→ The data
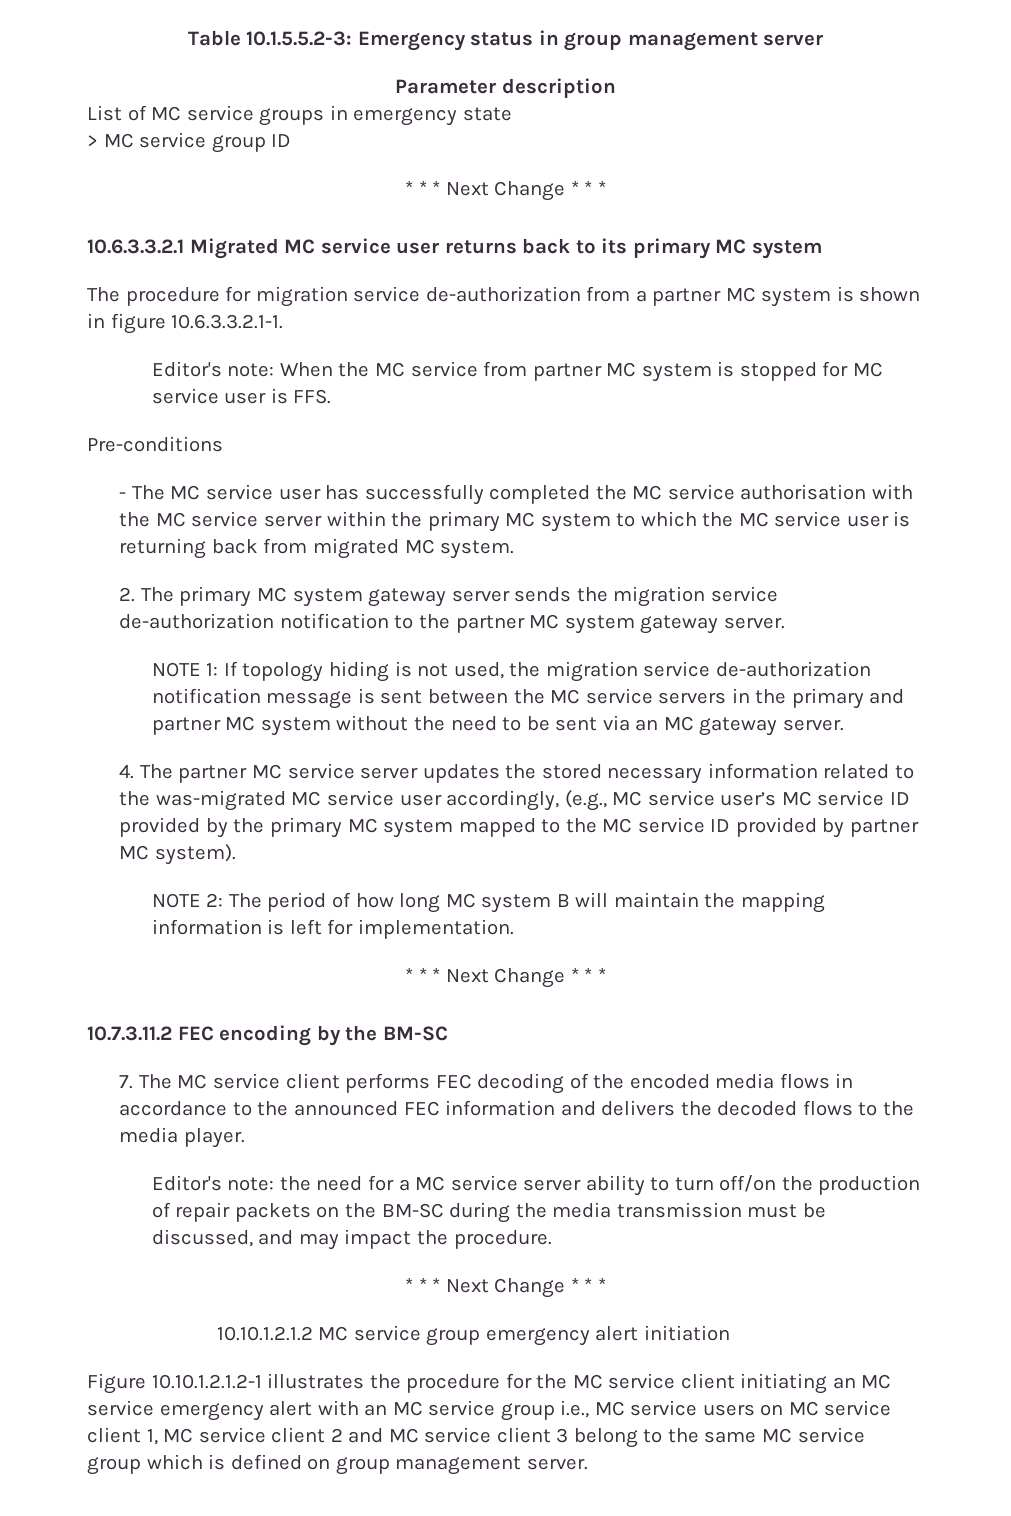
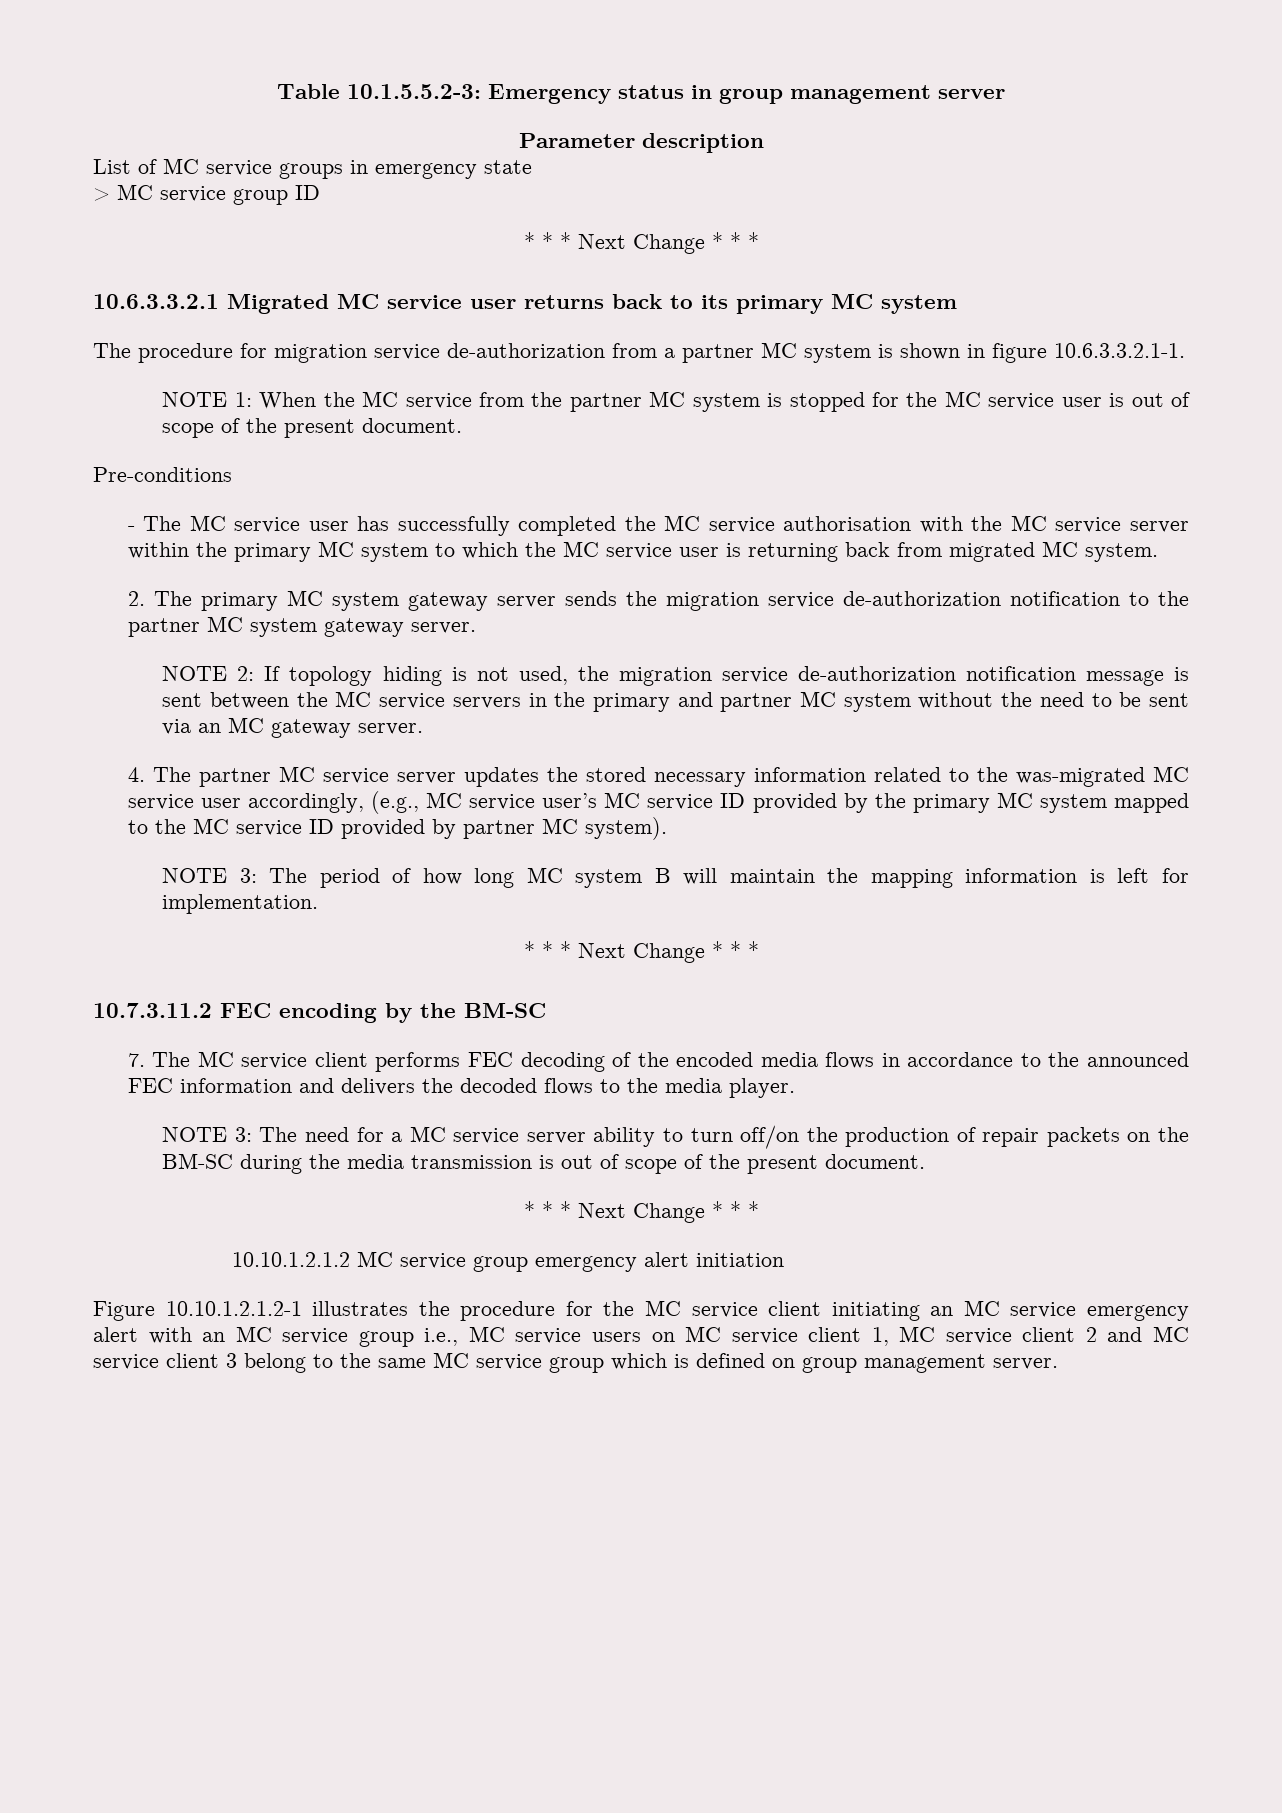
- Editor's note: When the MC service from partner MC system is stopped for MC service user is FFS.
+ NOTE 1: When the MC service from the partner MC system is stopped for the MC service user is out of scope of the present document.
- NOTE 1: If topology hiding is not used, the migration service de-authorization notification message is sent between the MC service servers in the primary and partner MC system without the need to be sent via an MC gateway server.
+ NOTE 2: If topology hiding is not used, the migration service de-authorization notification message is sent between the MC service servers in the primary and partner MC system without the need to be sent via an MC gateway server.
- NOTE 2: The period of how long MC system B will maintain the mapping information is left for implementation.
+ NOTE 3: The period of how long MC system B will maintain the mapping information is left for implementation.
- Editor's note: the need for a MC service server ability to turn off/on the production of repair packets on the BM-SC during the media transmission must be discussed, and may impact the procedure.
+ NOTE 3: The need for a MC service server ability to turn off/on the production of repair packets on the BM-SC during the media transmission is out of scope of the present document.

→ How to complete this task
In your copy, include no pictures, but set down every record exactly.

→ Task solution
- Editor's note: When the MC service from partner MC system is stopped for MC service user is FFS.
+ NOTE 1: When the MC service from the partner MC system is stopped for the MC service user is out of scope of the present document.
- NOTE 1: If topology hiding is not used, the migration service de-authorization notification message is sent between the MC service servers in the primary and partner MC system without the need to be sent via an MC gateway server.
+ NOTE 2: If topology hiding is not used, the migration service de-authorization notification message is sent between the MC service servers in the primary and partner MC system without the need to be sent via an MC gateway server.
- NOTE 2: The period of how long MC system B will maintain the mapping information is left for implementation.
+ NOTE 3: The period of how long MC system B will maintain the mapping information is left for implementation.
- Editor's note: the need for a MC service server ability to turn off/on the production of repair packets on the BM-SC during the media transmission must be discussed, and may impact the procedure.
+ NOTE 3: The need for a MC service server ability to turn off/on the production of repair packets on the BM-SC during the media transmission is out of scope of the present document.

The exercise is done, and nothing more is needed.